Am off to bed for now but I'd appreciate some feedback and will take a look at it. Thank you!

ebuchman

The code looks fine (other than 2 comments). The testing is obviously quite difficult given the current structure of reactors. It can be simplified a bunch as is, but to do it right we probably need a peer interface.

ebuchman · 2017-09-11T18:24:47Z

blockchain/reactor.go

+	// Otherwise peer is asking for things we don't have.
+	// According to the Tendermint spec, if the peer asks for
+	// something that we don't have have, some of the nodes aren't honest
+	bcR.Logger.Debug("Respond", "src", src, "flagging", "potentially malicious peer",


Let's simplify this message. Should be Info level and msg can just be Peer asking for block we don't have. Tags can just be src and height

Roger that, thanks. I'll update that.

ebuchman · 2017-09-11T18:26:13Z

blockchain/reactor.go

 	return cmn.Fmt("[bcBlockRequestMessage %v]", m.Height)
 }

+type bcNoBlockResponseMessage struct {


Needs to be registered with go-wire. See call to RegisterInterface

Roger that, updating, thanks.

Added, thank you!

ebuchman · 2017-09-11T18:29:43Z

blockchain/reactor_test.go

+	"github.com/tendermint/tmlibs/log"
+)
+
+type bcBlockRequestMessage struct {


Why do we need this ?

ebuchman · 2017-09-11T18:33:34Z

blockchain/reactor_test.go

+	fmt.Printf("% x\n", buf.Bytes())
+}
+
+func newBlockchainReactor(logger log.Logger, blockNumbers ...int) (*blockchain.BlockchainReactor, *sm.State) {


We shouldn't need such complex setup. See how we setup consensus tests for reference.

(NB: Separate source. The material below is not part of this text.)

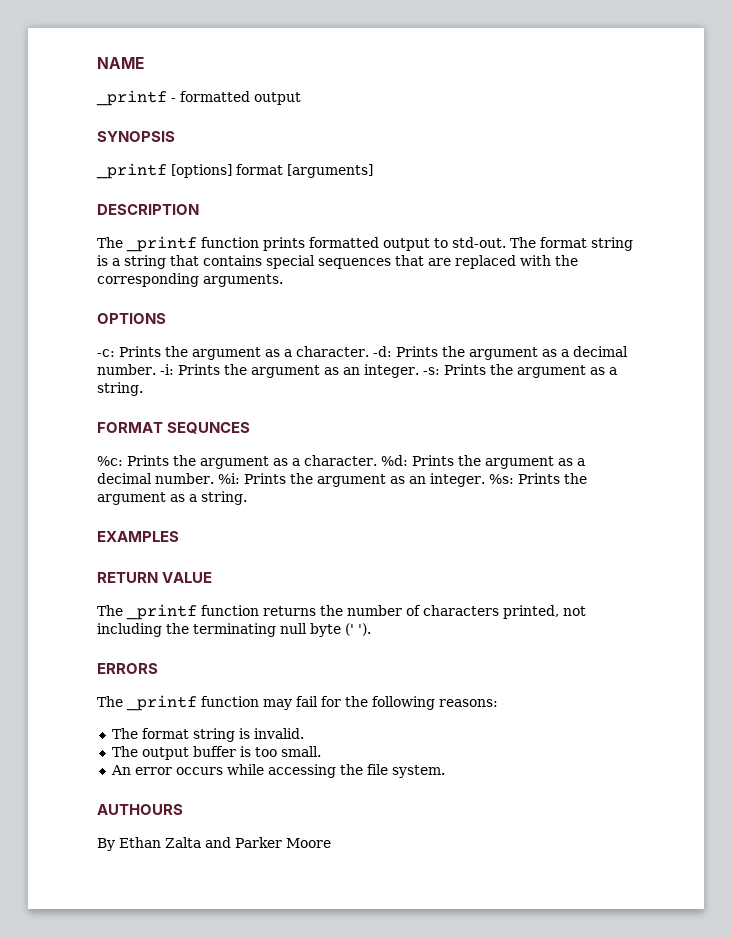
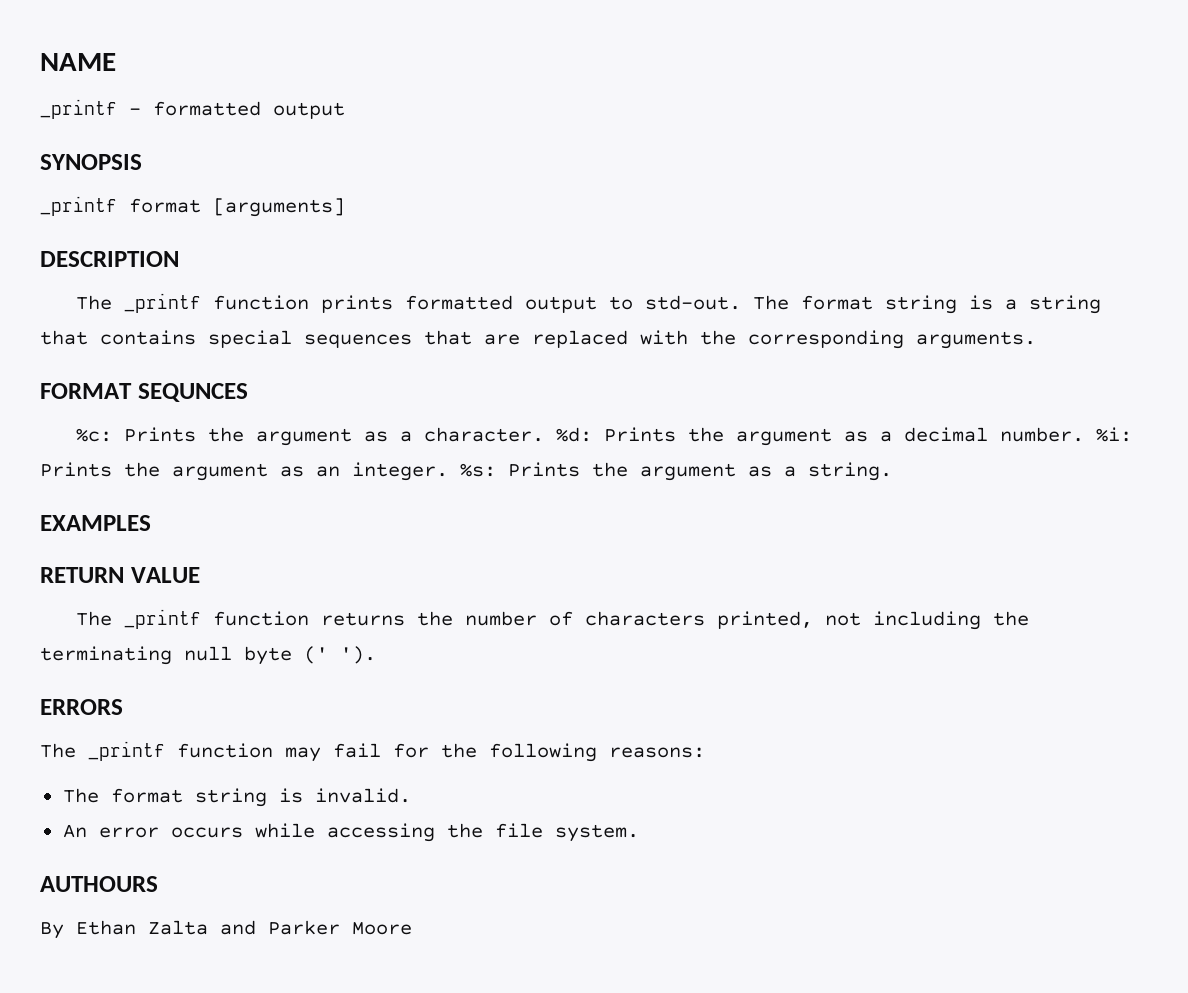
- _printf [options] format [arguments]
+ _printf format [arguments]
- OPTIONS
- -c: Prints the argument as a character. -d: Prints the argument as a decimal number. -i: Prints the argument as an integer. -s: Prints the argument as a string.
- The output buffer is too small.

We make whole networks in process here: https://github.com/tendermint/tendermint/blob/master/consensus/common_test.go#L357

And just the state machine here: https://github.com/tendermint/tendermint/blob/master/consensus/common_test.go#L232

We can hard code an inproc dummy app. No need for handshaker. No need for tx indexing. No need to log if we're a validator. Fast sync should be on. etc

Awesome, thank you @ebuchman for the reference. Yeah, it's mostly out of lack of familiarity, and it yeah I was also telling myself that y'all def wrote simpler test setups, but TIL!

ebuchman · 2017-09-11T18:35:51Z

blockchain/reactor_test.go

+	}
+
+	tests := [...]struct {
+		heightBytes []byte


why is this a byte array ?

It is a byte array, preserialized by go-wire so that we can pass them directly in *BlockchainReactor.Receive(byte, *p2p.Peer, []byte)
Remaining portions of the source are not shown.